16. The apparatus according to claim 15, wherein n=3 and p=0 or
2.
17. A data compressing apparatus having an input buffer for holding
a string of data to be compressed, said input buffer comprising a
Lempel buffer for storing an already compressed portion and a Ziv
buffer for storing a portion to be compressed, comprising:
occurrence position holding means for holding a part or all of an
occurrence position of a character string having a length n in the
Lempel buffer; occurrence/non-occurrence check means for checking
whether or not an occurrence position in the Lempel buffer of a
character string matching a character string having a length n
immediately before the Ziv buffer is held; occurrence position
obtaining means for obtaining an occurrence position in the Lempel
buffer of a character string matching an n-character string
immediately before the Ziv buffer; matching length obtaining means
for comparing for matching a character string after the occurrence
position with a character string after a start of the Ziv buffer,
and obtaining a matching length; non-matching information holding
means for holding non-matching information in association with the
n-character string when a matching length obtained by said matching
length obtaining means is 0; and matching length coding means for
coding the character string after the start of the Ziv buffer based
on the matching length when the non-matching information is not
associated with the character string having the length n
immediately before the Ziv buffer.
18. The apparatus according to claim 17, further comprising: same
character sequence confirmation means for confirming whether or not
all of characters in a character string having a length q
immediately before the Ziv buffer are same characters, wherein when
the all characters in the immediately previous character string
having the length q are identical, said non-matching information
holding means does not set the non-matching information for the
n-character string even when the matching length is 0.

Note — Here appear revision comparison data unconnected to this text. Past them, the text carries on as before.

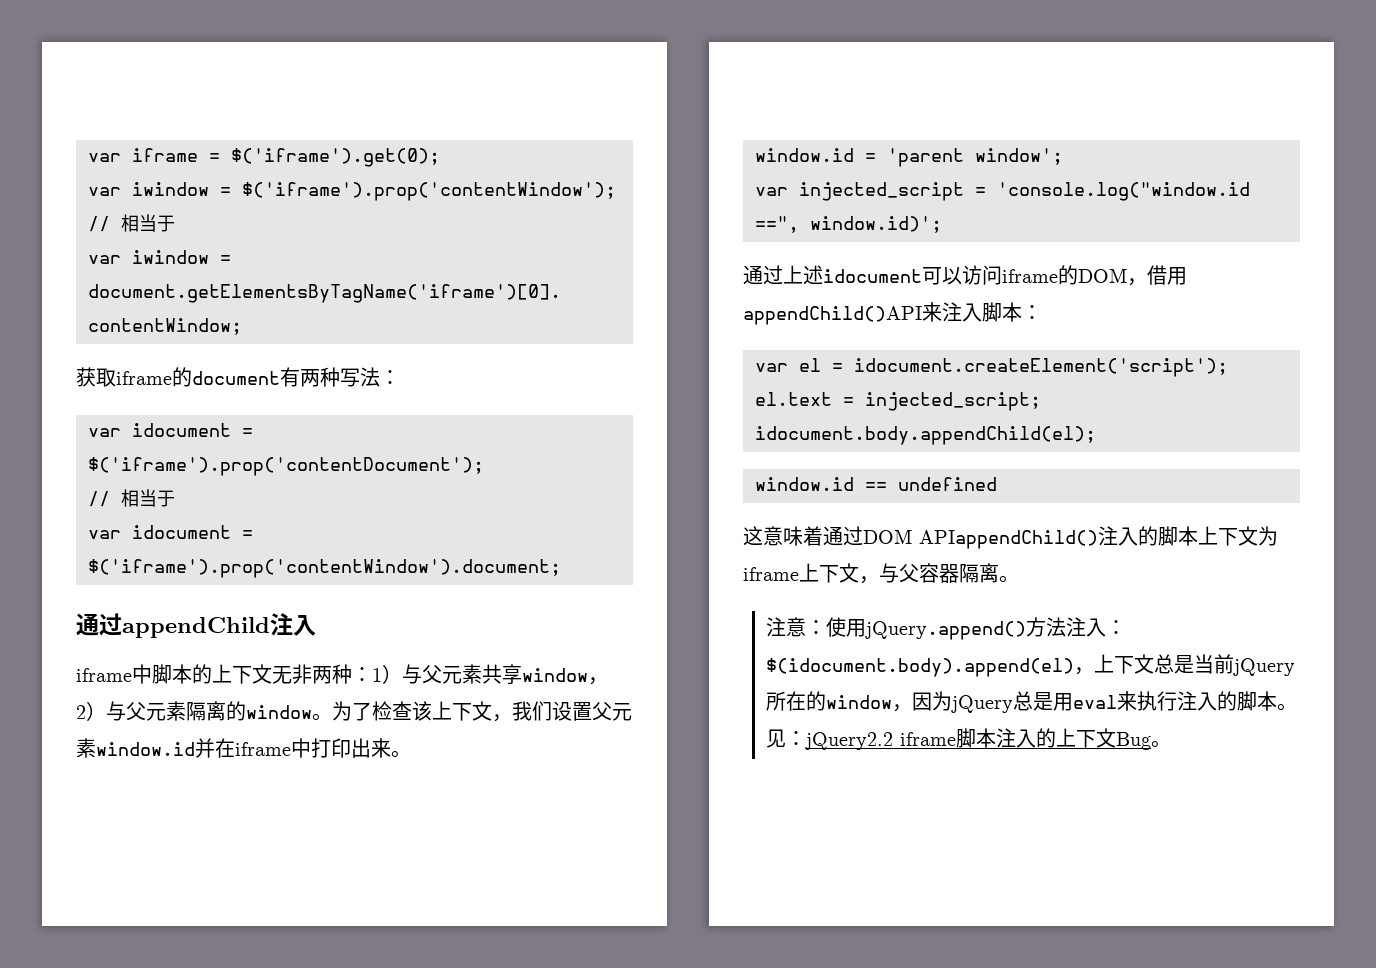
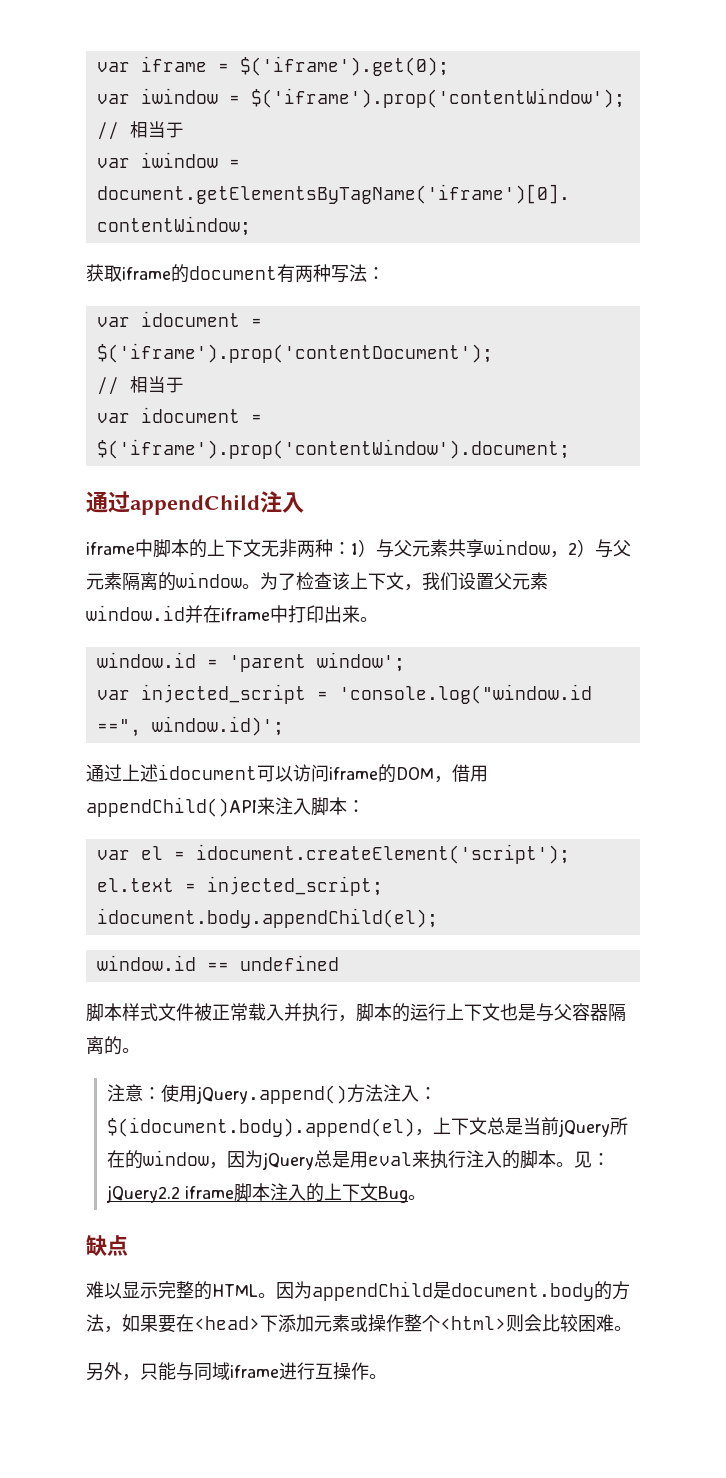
- 这意味着通过DOM APIappendChild()注入的脚本上下文为iframe上下文，与父容器隔离。
+ 脚本样式文件被正常载入并执行，脚本的运行上下文也是与父容器隔离的。
+ 缺点
+ 难以显示完整的HTML。因为appendChild是document.body的方法，如果要在<head>下添加元素或操作整个<html>则会比较困难。
+ 另外，只能与同域iframe进行互操作。

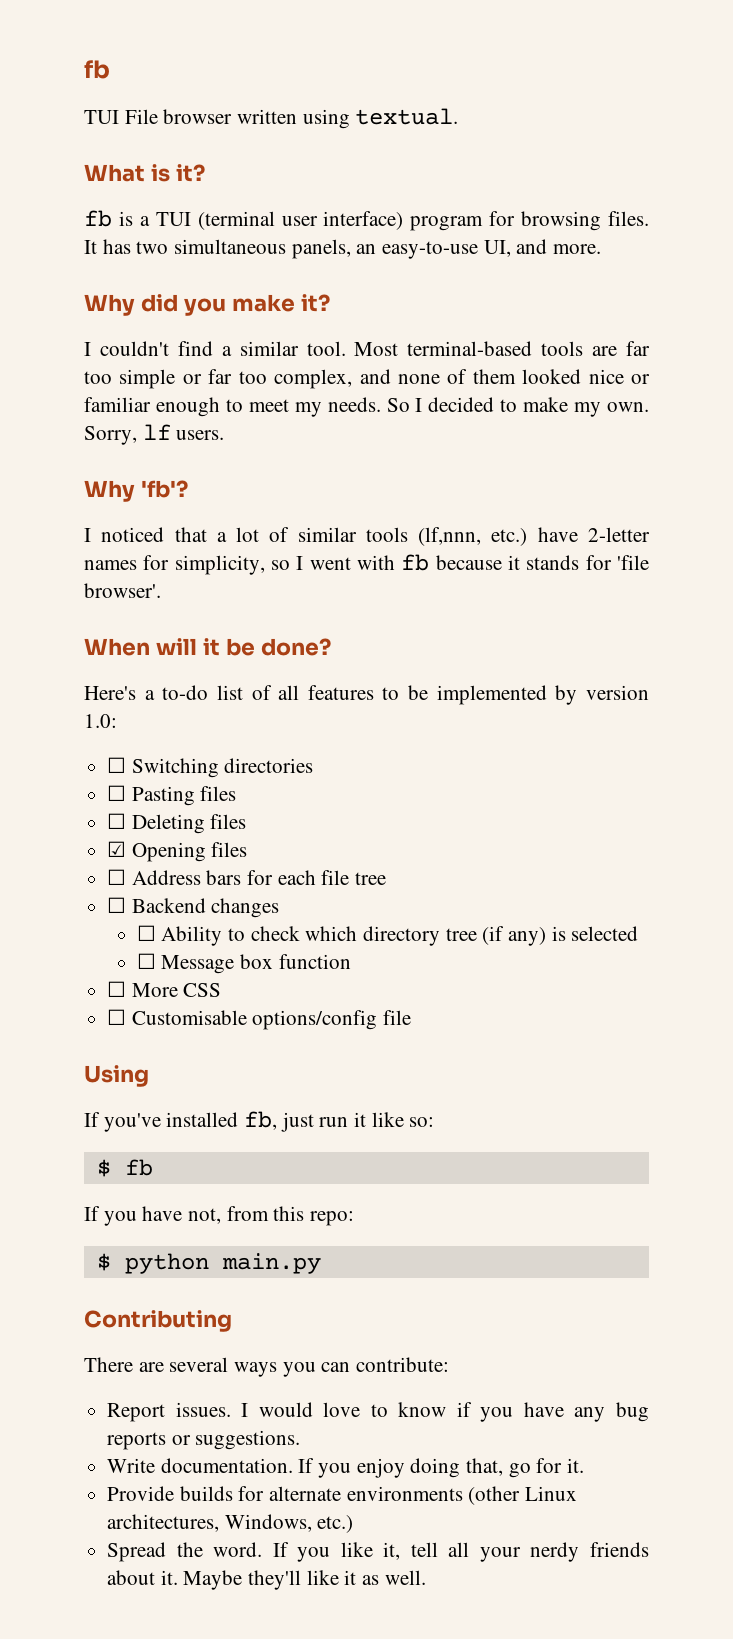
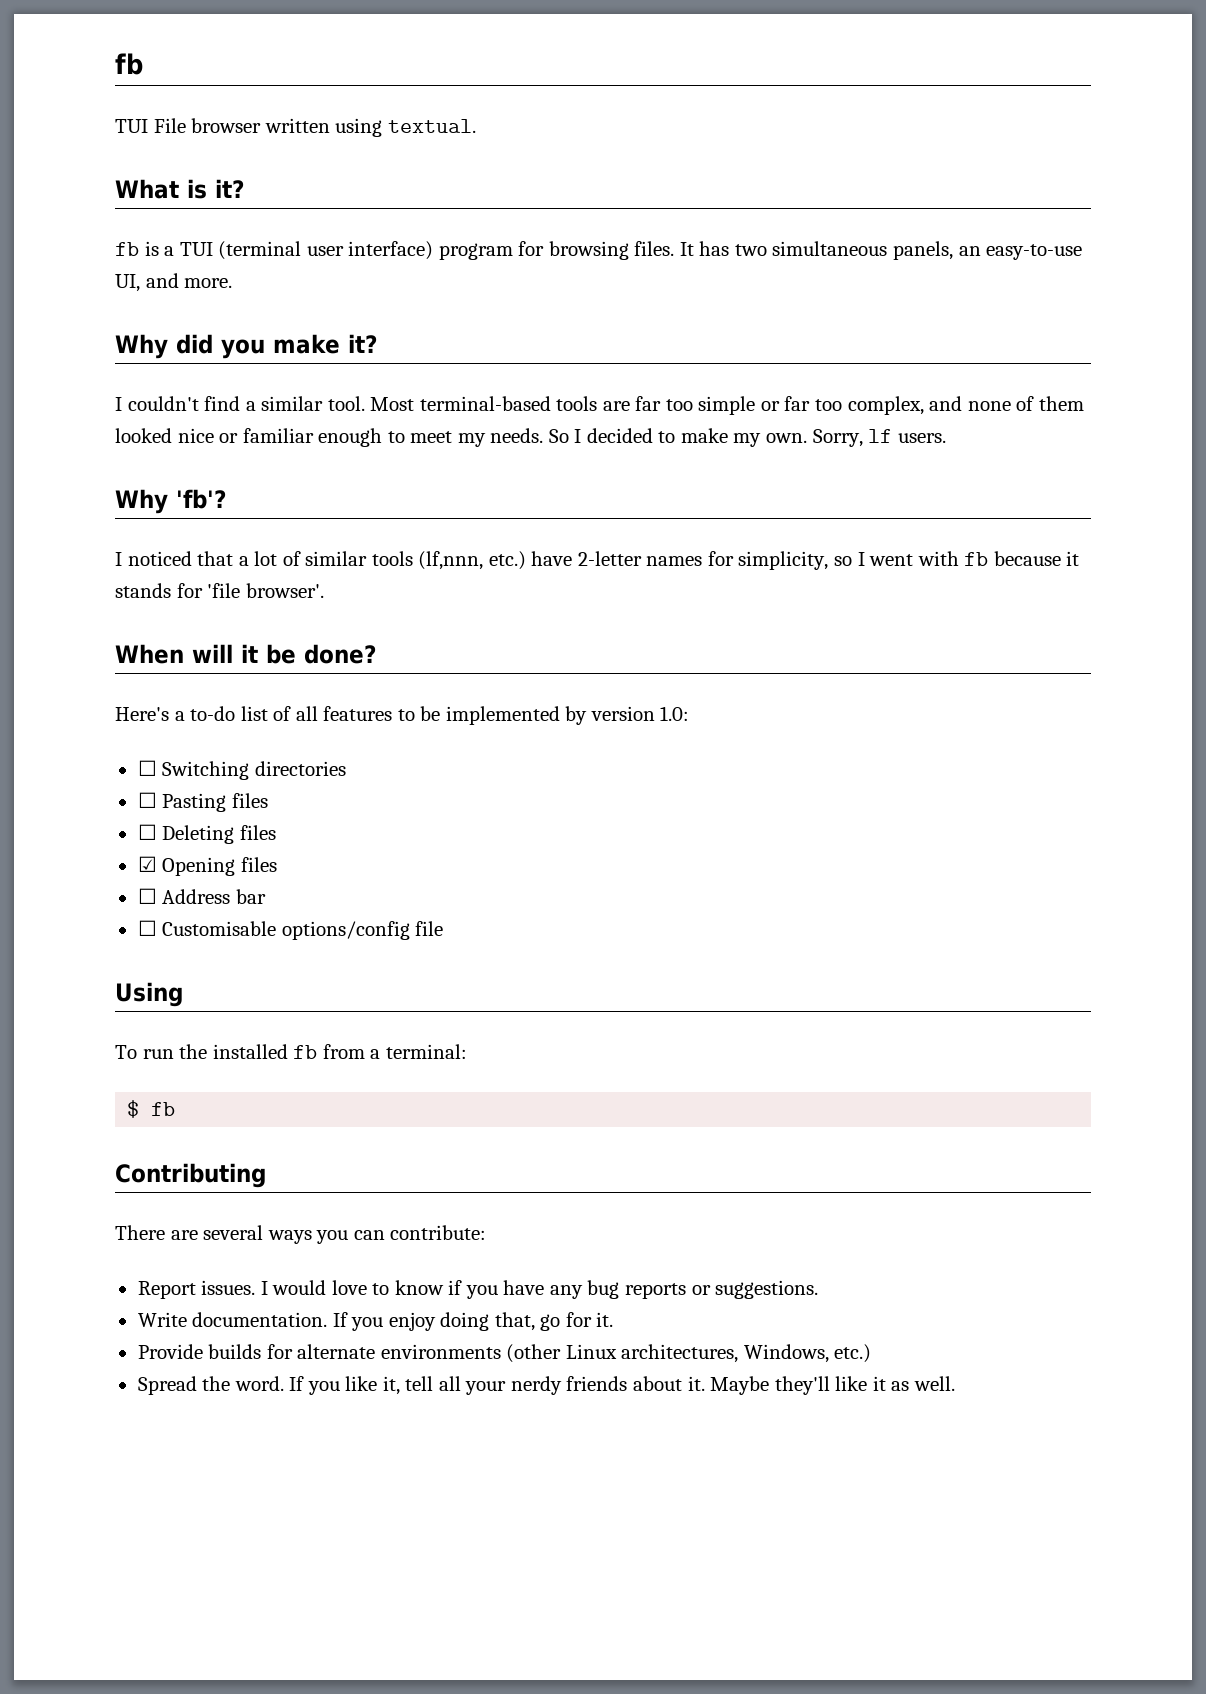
- ☐ Address bars for each file tree
- ☐ Backend changes
- ☐ Ability to check which directory tree (if any) is selected
- ☐ Message box function
- ☐ More CSS
+ ☐ Address bar
- If you've installed fb, just run it like so:
+ To run the installed fb from a terminal:
  $ fb
- If you have not, from this repo:
- $ python main.py

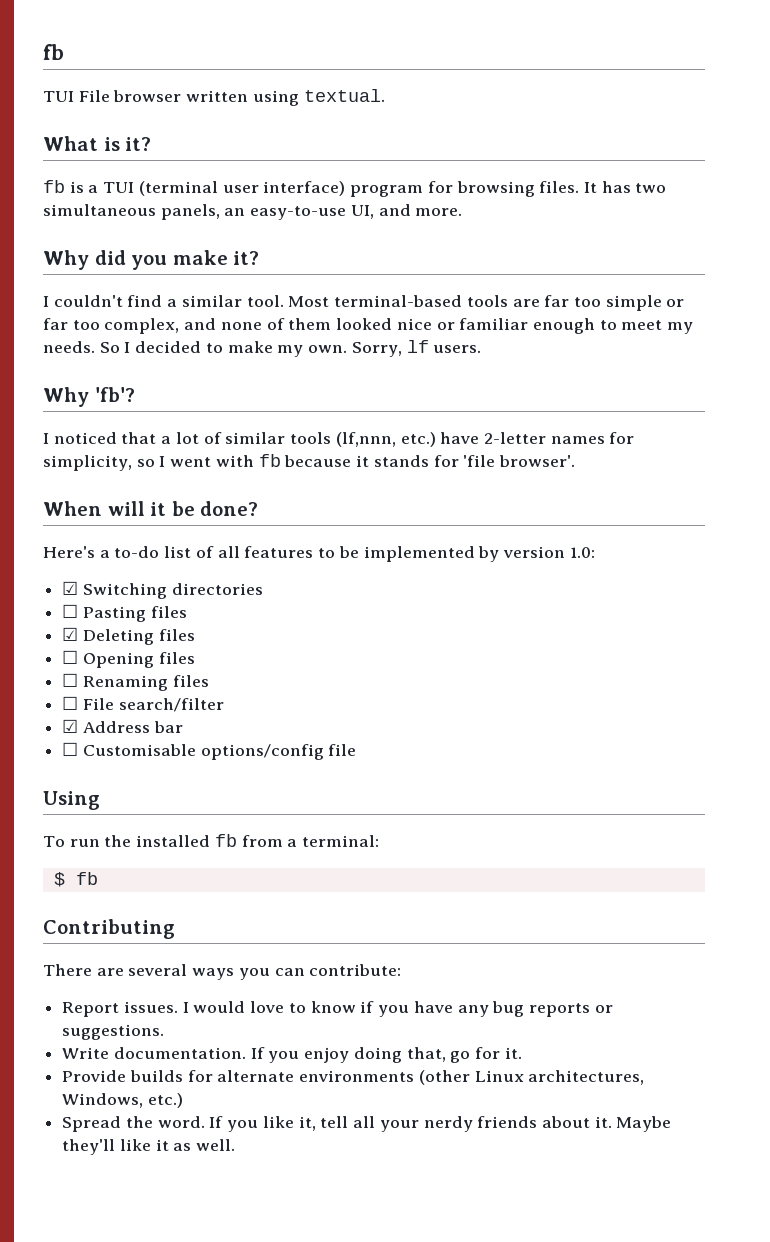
- ☐ Switching directories
+ ☑ Switching directories
- ☐ Deleting files
+ ☑ Deleting files
- ☑ Opening files
+ ☐ Opening files
- ☐ Address bar
+ ☐ Renaming files
+ ☐ File search/filter
+ ☑ Address bar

19. The apparatus according to claim 18, wherein q equals 2.
20. A data compressing apparatus having an input buffer for holding
a string of data to be compressed, said input buffer comprising a
Lempel buffer for storing an already compressed portion and a Ziv
buffer for storing a portion to be compressed, comprising:
occurrence position holding means for holding a part or all of an
occurrence position of a character string having a length n in the
Lempel buffer; occurrence/non-occurrence check means for checking
whether or not an occurrence position in the Lempel buffer of a
character string matching a character string having a length n
immediately before the Ziv buffer is held; occurrence position
obtaining means for obtaining an occurrence position in the Lempel
buffer of a character string matching an n-character string
immediately before the Ziv buffer; matching length obtaining means
for comparing for matching a character string after the occurrence
position with a character string after a start of the Ziv buffer,
and obtaining a matching length; matching length coding means for
coding the character string after the start of the Ziv buffer based
on the matching length when said occurrence position obtaining
means holds the occurrence position in the Lempel buffer of the
character string matching the n-character string immediately before
the Ziv buffer; character-with-context code holding means for
holding a code of a next occurring character using an immediately
previous character or a feature extracted from the immediately
previous character as a context; and character-with-context coding
means for coding a character based on the code when said occurrence
position obtaining means does not hold the occurrence position in
the Lempel buffer of the character string matching the n-character
string immediately before the Ziv buffer.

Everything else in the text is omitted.